1995: Sakaguchi going against the current
In 1995, Dr. Sakaguchi, who was working at the Institute of Physical and Chemical Research (Riken) in Japan, reported his findings on a suppressive group of immune cells. He found that by injecting these cells into mice with autoimmune diseases, he was able to alleviate their symptoms. Autoimmune diseases occur when one’s immune cells see one’s own body as foreign and attack it, which can cause eczema, digestive issues, and diabetes.
His paper challenged the scientific consensus at the time, which rejected the existence of said suppressive cells. In fact, these cells were very much a taboo subject.
“For decades, the prevailing dogma in the immunology community was that suppressor T cells do not exist, and scientists working on this subject were frequently shunned or sidelined,” said Dr. Stephen Juvet in an email to The Varsity. Dr. Juvet is a physician-scientist at U of T, whose research focuses on tolerance in transplantation.
This was because scientists did not have a reliable marker — like a gene or protein — they could investigate to even identify the cells, let alone study them. Furthermore, although Sakaguchi’s report solved the marker problem, it was still difficult to convince the scientific community since he had yet to show that the same cell type existed in humans with similar biological functions.
2001: Brunkow and Ramsdell bringing the missing pieces
All of that changed in 2001 when Brunkow and Ramsdell came along with their work from Celltech in Washington. The two investigated the genetic defect in a strain of lab mice called ‘scurfy,’ which exhibits widespread symptoms of autoimmunity.
Together, they isolated the responsible gene and called it Foxp3. Most importantly, they discovered that humans with the same mutation suffer a rare condition called immunodysregulation polyendocrinopathy enteropathy X-linked syndrome, or IPEX.
Individuals with IPEX have a profoundly dysregulated immune system and are plagued with several inflammatory diseases, such as eczema, diabetes, and bowel diseases.
2003: Sakaguchi completes the puzzle
Everything came full circle when Dr.
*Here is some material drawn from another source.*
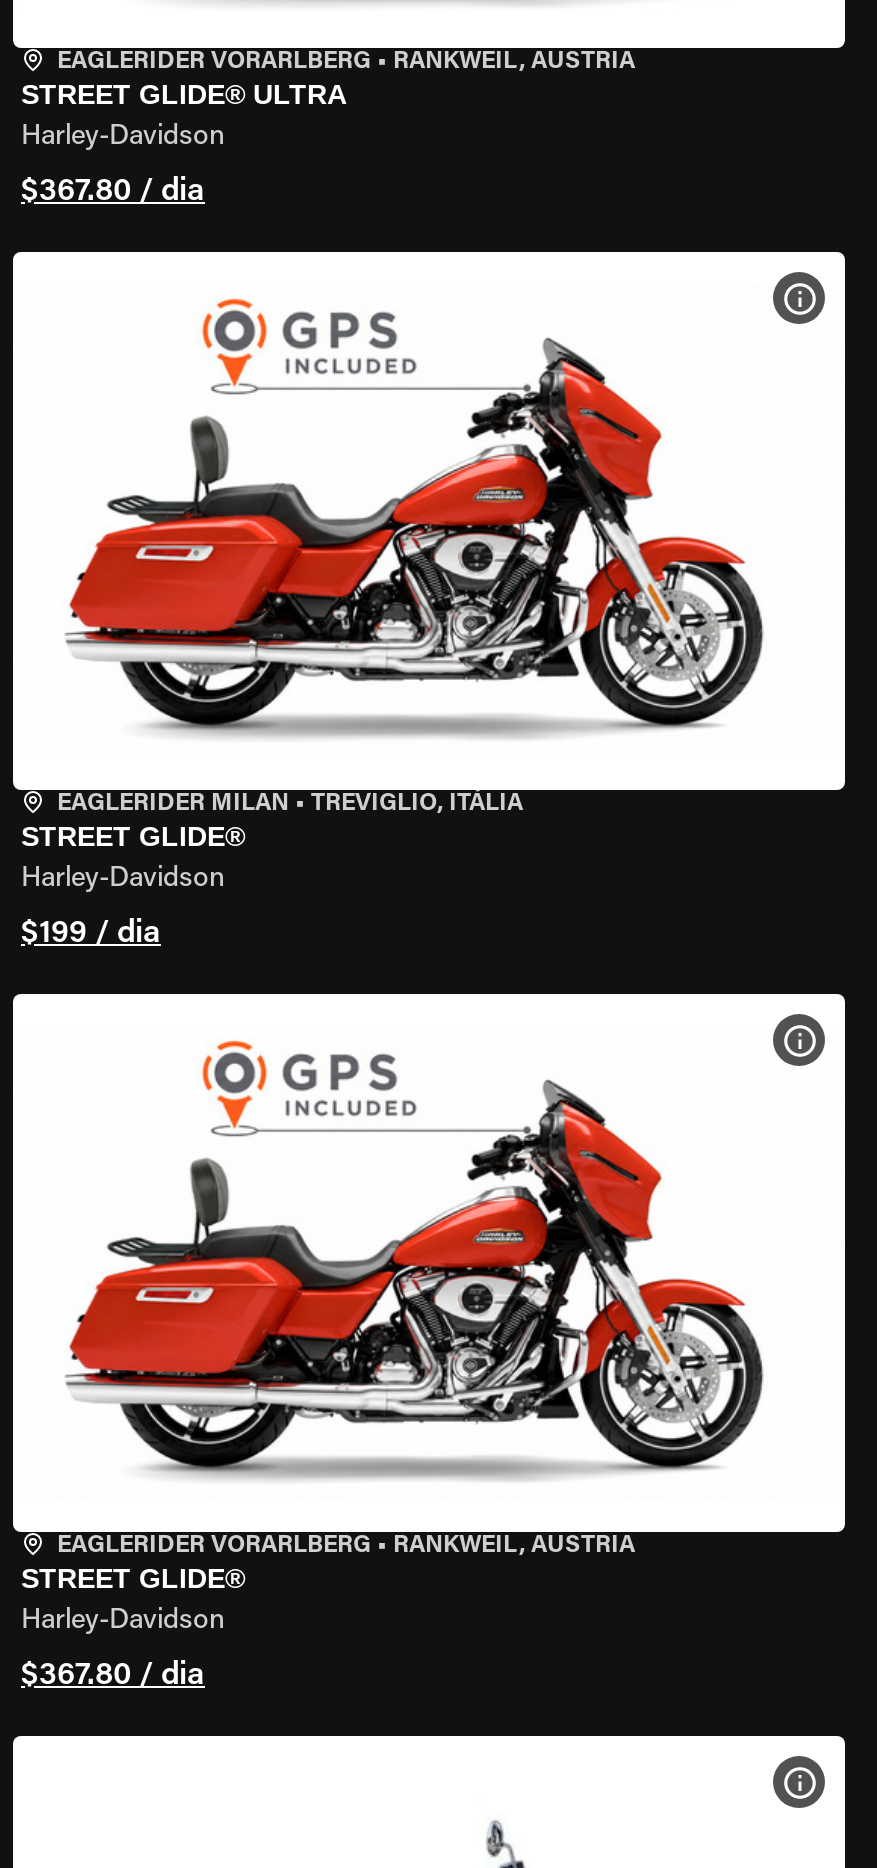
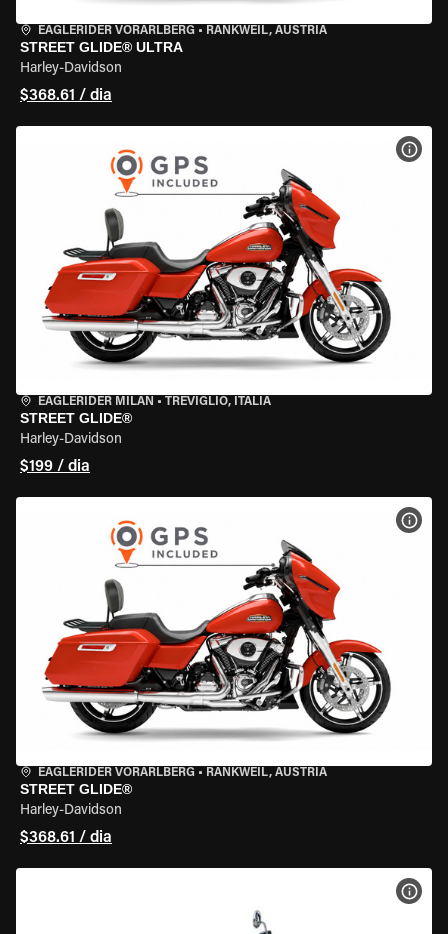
[21,176,205,208] $367.80 / dia -> [20,88,112,104] $368.61 / dia
[21,1660,205,1692] $367.80 / dia -> [20,830,112,846] $368.61 / dia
Sakaguchi connected the puzzles two years later. In another seminal publication, he and his team demonstrated that the same Foxp3 gene was responsible for the development and function of the suppressive cell group that they previously reported on.
Finally, the once-controversial suppressor cells were very much no longer so.
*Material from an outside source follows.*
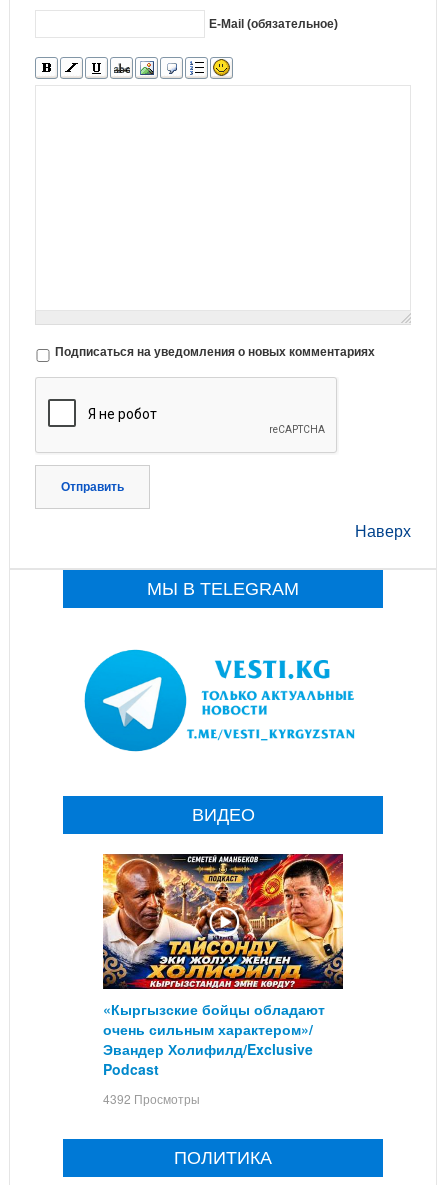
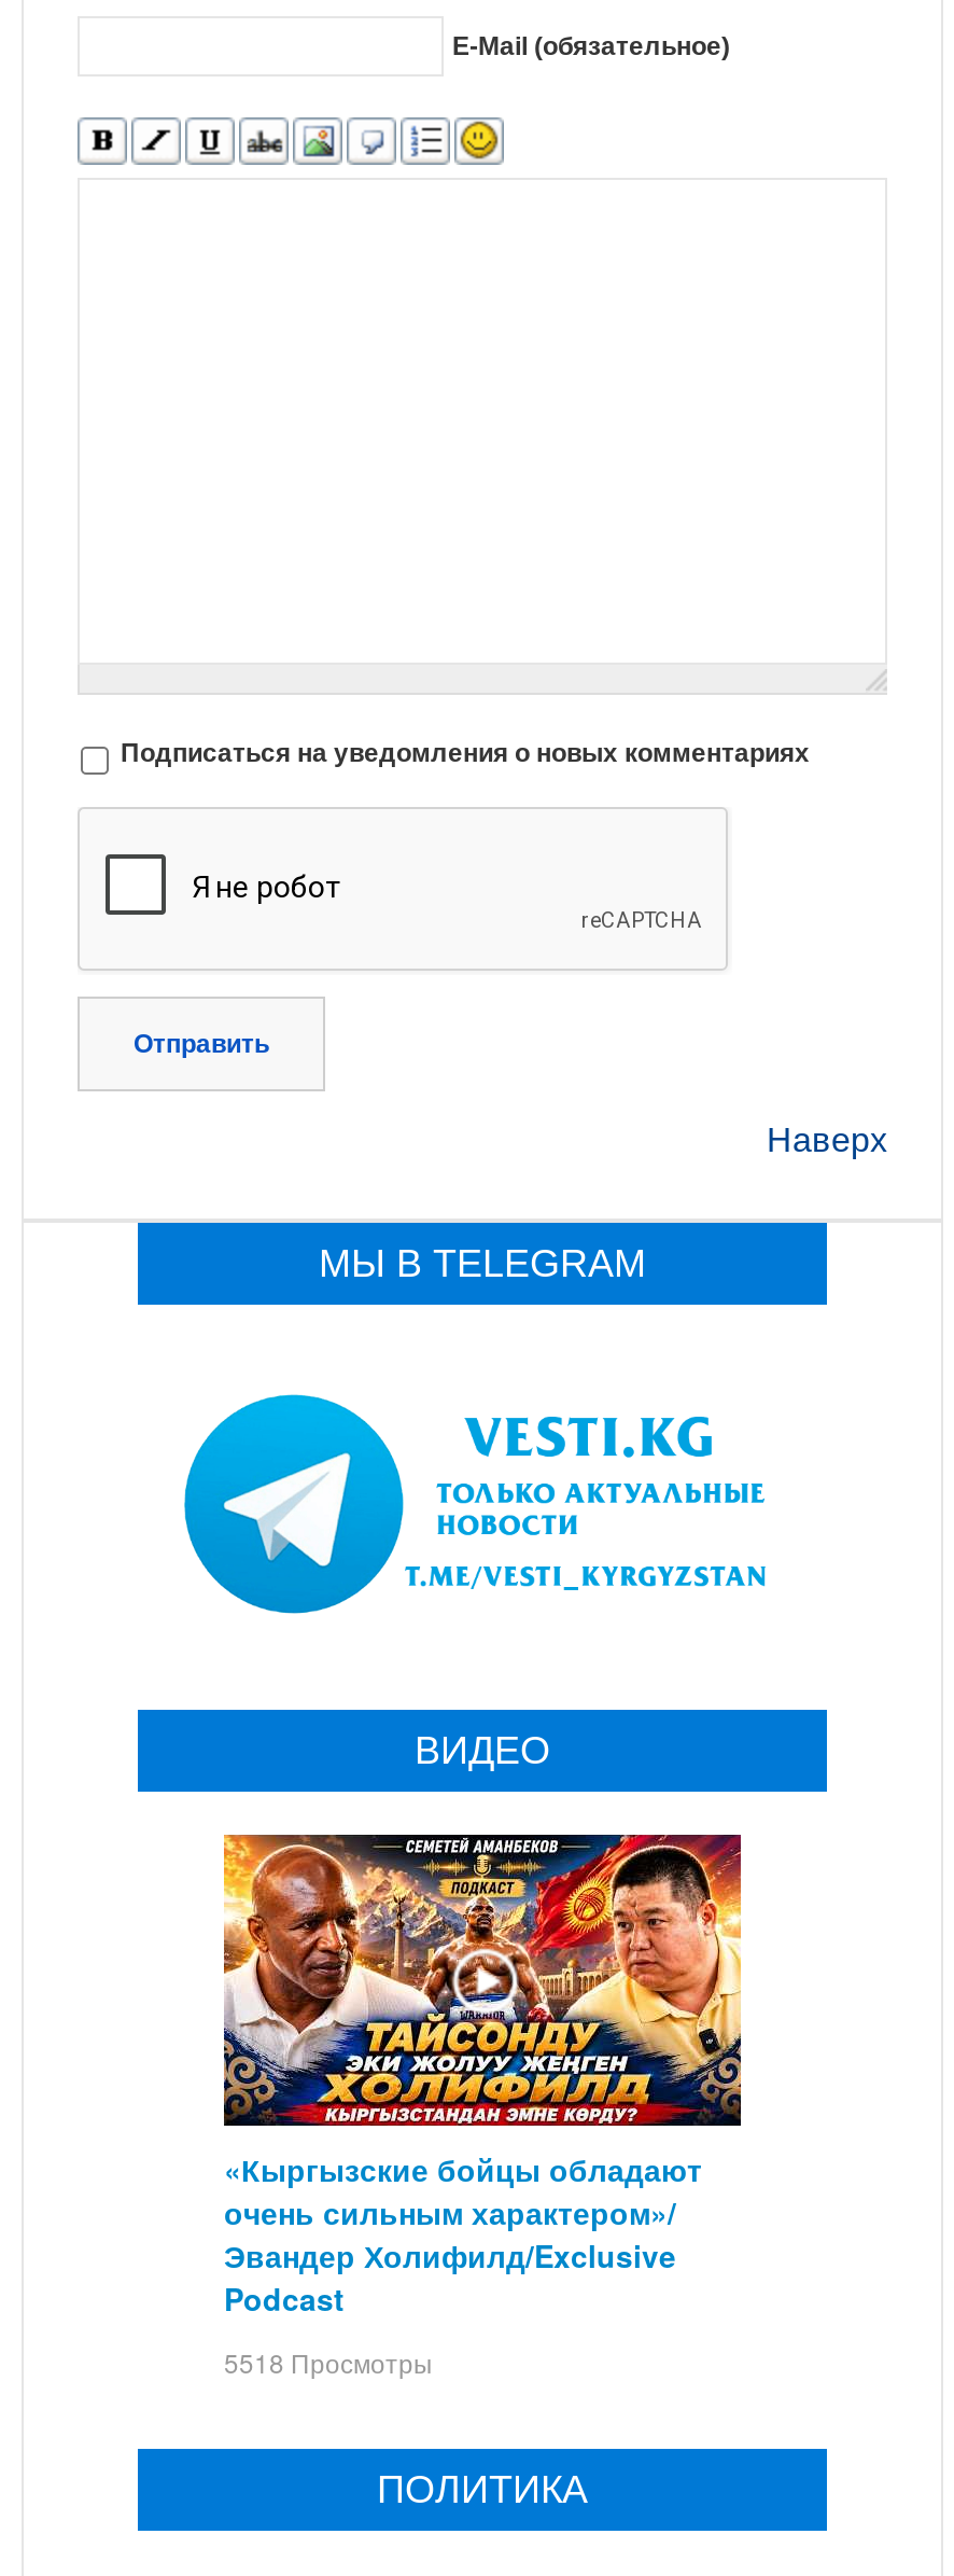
[103,1090,200,1107] 4392 Просмотры -> [224,2343,433,2379] 5518 Просмотры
The work from Sakaguchi, Brunkow, and Ramsdell has provided convincing evidence for the existence and importance of regulatory cells with far-reaching implications. It highlights that a healthy immune system requires a balance of cells that both attack foreign bodies and suppressors that prevent that attack from turning inward.
The finding that keeps on giving
Over the last three decades, scientists have leveraged this fact to innovate treatments for a multitude of immunological conditions.
For example, there are several ongoing clinical trials looking at infusing regulatory cells into patients with autoimmune conditions to dampen their excessive immune response. The same strategy is also being employed for those who have undergone transplantation. It’s used to induce lasting tolerance to their new organs, since rejection is still a major issue in the field.
One of the fields that has benefited greatly from the work of Brunkow, Ramsdell, and Sakaguchi is treatment for cancer patients. Once it was observed that tumour cells can hijack regulatory cells to suppress one’s own immune defence, researchers started to investigate ways to block these biological brakes.
This led to the discovery of Treg inhibitors that significantly prolong survival in cancer patients. In fact, this work also received its own Nobel Prize in 2018, further illustrating the impact of regulatory cells on the public.
This is still only the beginning. There is still a lot that is yet to be discovered about Tregs, such as how they develop and the various strategies they use to negatively regulate the immune response –– all of which are potential leads for novel treatments.
No comments to display.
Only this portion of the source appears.